Il mercato della produzione e fornitura di prodotti per i marchi della grande distribuzione è in continua ascesa. Sono circa 1.500 le aziende copacker italiane, delle quali il 90% appartiene al mondo delle Pmi. Un comparto significativo considerando il giro di affari di 6,4 miliardi di euro, che con il margine del 25-30% applicato dalla grande distribuzione organizzata (Gdo) raggiunge quota 8,1 miliardi.
È quanto emerge dal Rapporto annuale sulla marca commerciale, sviluppato presso l’Università di Parma da Guido Cristini, che fotografa situazione e trend di questo particolare segmento.
La Gdo investe sempre di più nei prodotti dei copacker, conquistando una quota di vendite del 15,4% con un +5,5% di crescita in volume rispetto il 2009. Mediamente si contano 220 copacker (+10% rispetto al 2009) per ogni catena alle quali si richiedono prodotti e prestazioni sempre più elevate.
Nello specifico la richiesta è quela di rispettare rigorosamente le regole e ottenere certificazioni internazionali, con tanto di confezioni ecosostenibili e la massima efficienza nella produzione. Una serie di investimenti per le Pmi, che spesso vengono ripagati con un incremento del periodo contrattuale, che varia tra i 2 e i 10 anni.
Le copacker stanno inoltre acquisendo un peso significativo anche nelle attività di rinonvamento dell’offerta delle Gdo, soprattutto per gli alimentari confezionati. ma anche per i prodotti per la casa e i surgelati.
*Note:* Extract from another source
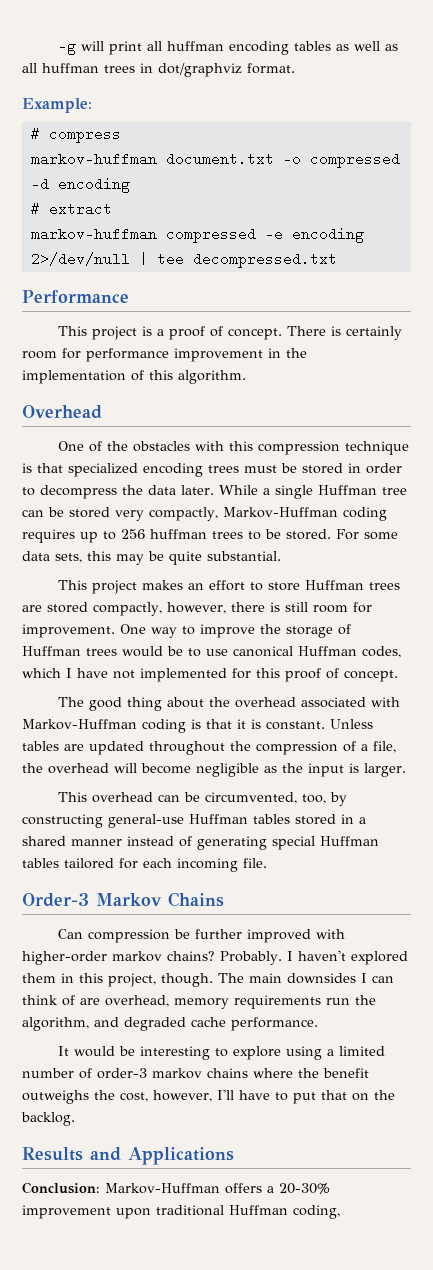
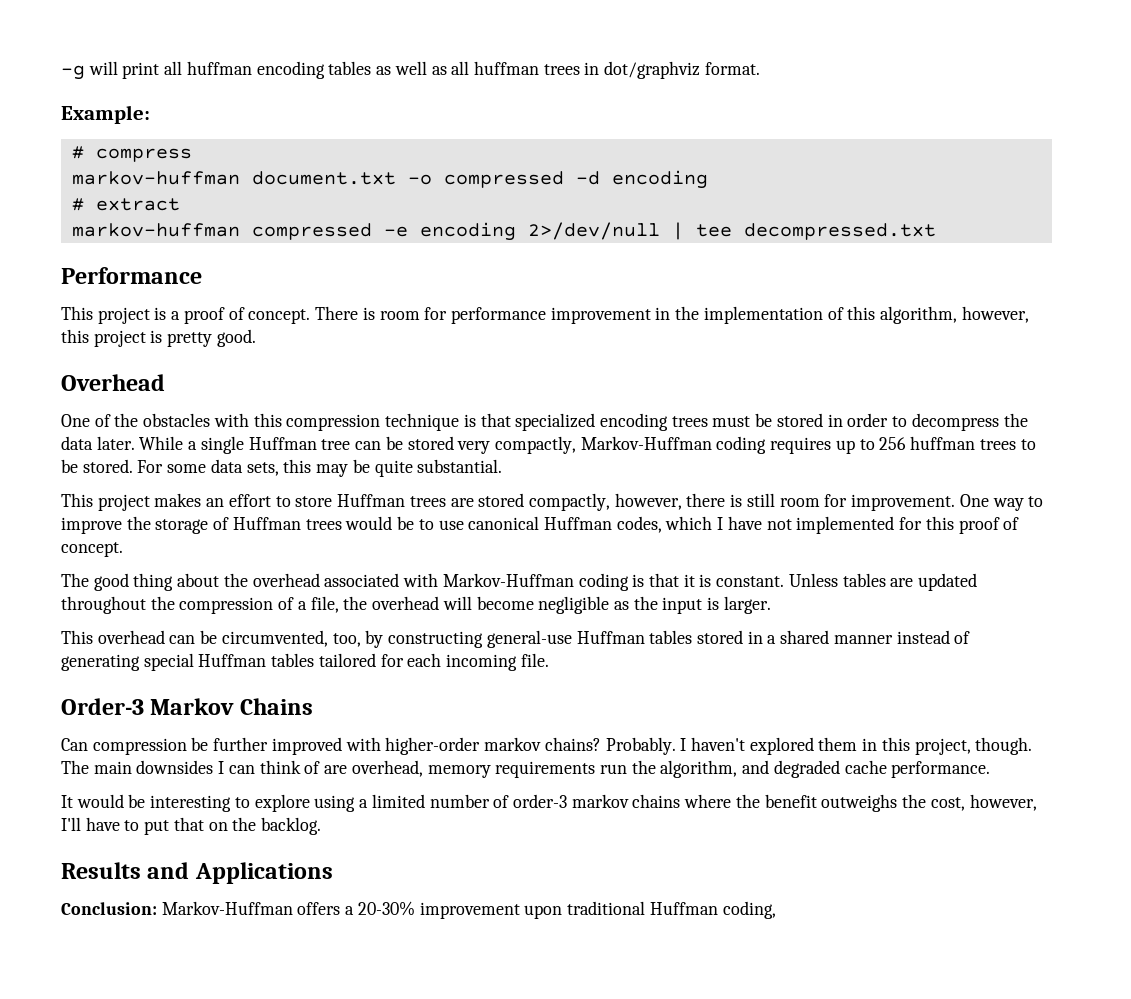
- There is certainly room for performance improvement in the implementation of this algorithm.
+ There is room for performance improvement in the implementation of this algorithm, however, this project is pretty good.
Nonostante i buoni profili di miglioramento del mercato al momento rimane il problema fondamentale della crescita significativa delle materie prime, attualmente quasi completamente sulle spalle dei copacker. Un incremento di costi del 25-30%, ancora non digerito dalle Gdo, che non riconoscono alle aziende partner il giusto bilanciamento economico.